Route information
- Maintained by Ministria e Infrastruktures

Major junctions
- West end: M25 in Shtime (start)
- Shtime Ferizaj Ferizaj Gjilan
- East end: 41 in Serbia, Končulj (end)

Location
- Districts: Pristina, Gjilan

Highway system
- Roads in Kosovo;

= M-25.3 (Kosovo) =

Road in Kosovo

The M25.3 (Albanian: Nacionale 25.3, Serbian: Magistralni put 25.3), also commonly known as Rruga Gjilan-Ferizaj and N25.3, is a road which connects the western and eastern parts of Kosovo. It starts from the M25 junction, passes through cities including as Shtime, Ferizaj and Gjilan, and ends at the Serbian border.
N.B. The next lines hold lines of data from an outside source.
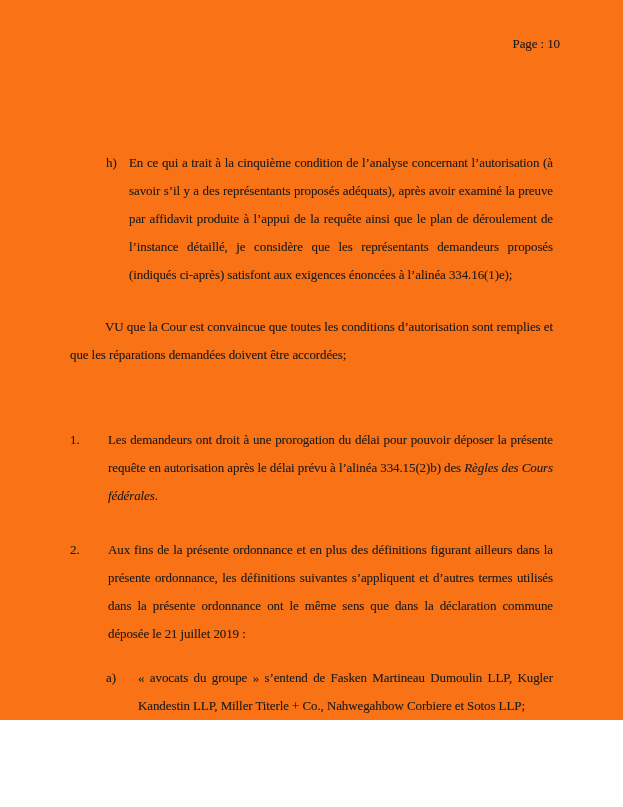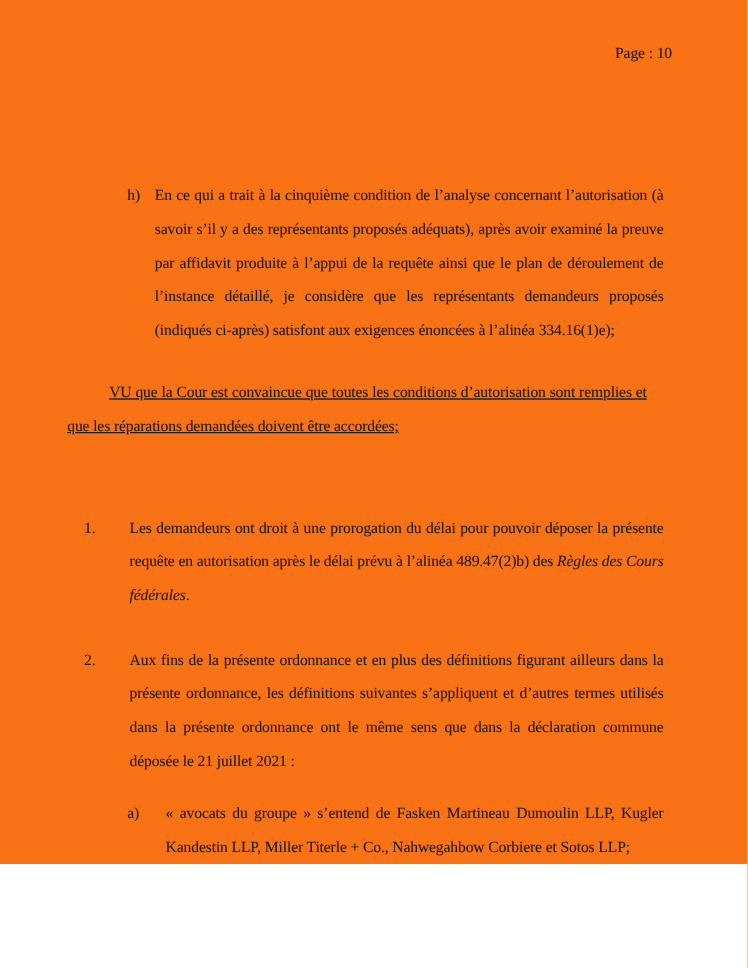"VU que la Cour est" .vu-para { left: 56px -> 70px; text-decoration: underline -> none }
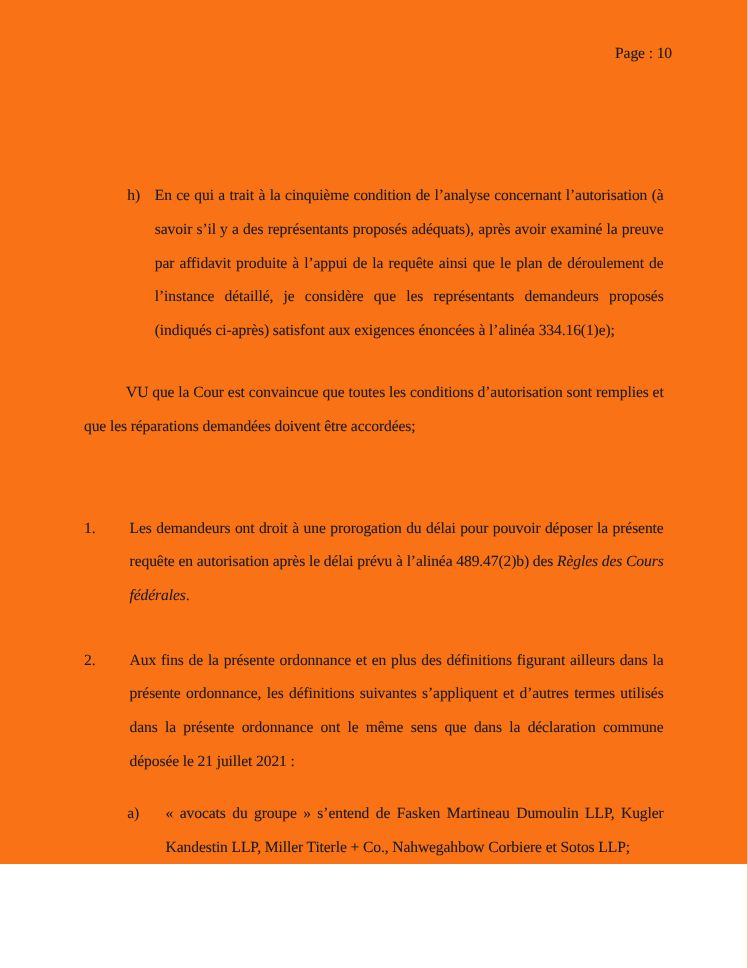"Les demandeurs ont droit à" span { text: 489.47 -> 334.15 }
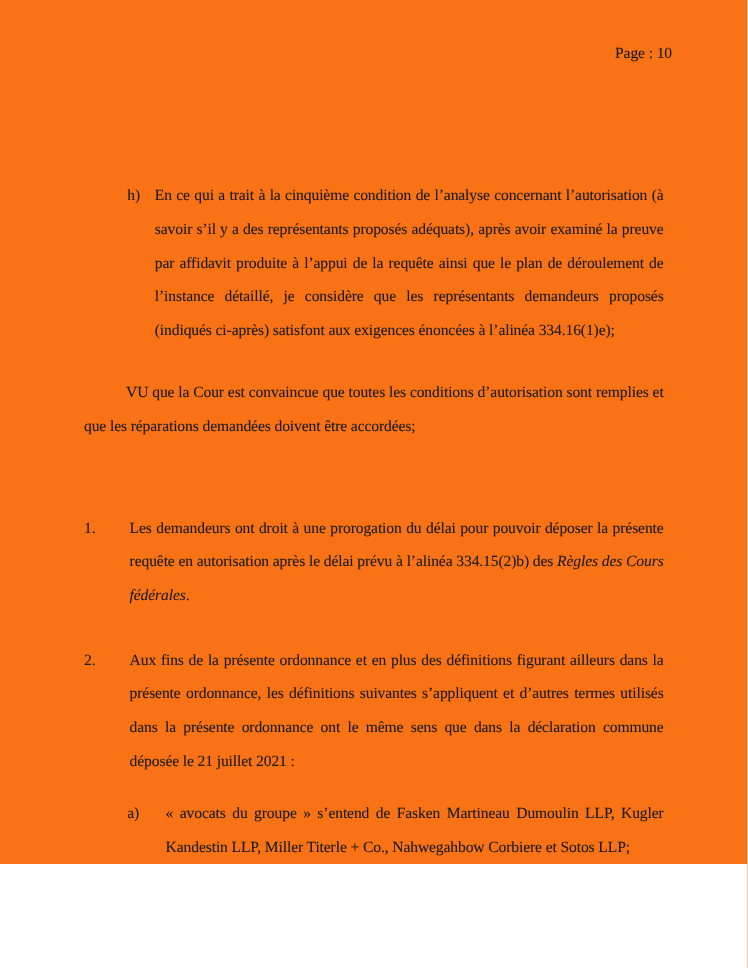"Aux fins de la présente" div.just { text: 2021 -> 2019 }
The road is 79 kilometers long.

== Route ==
The M25.3 goes through flat terrain, up to Gjilan, which crosses many major junctions. Near Gjilan, it intersects with the N25.2 via a bypass road around the city, in order to navigate traffic. The road continues through wooded hills along the border with Serbia.

== History ==
During Yugoslavian times, the road was considered unimportant, and it was primarily used for its connections with the M25 and M2 motorways. As of 2019, the road was in poor condition due to disuse. The road was asphalted in 2017, but quickly developed issues with potholes and cracked asphalt. In 2016, the Gjilan-Ferizaj section underwent a renaming ceremony to honor Joseph R. "Beau" Biden, and is now known as the Joseph R. "Beau" Biden III roadway.

The road in recent years has been renumbered to N25.3. It its unknown when this change was made.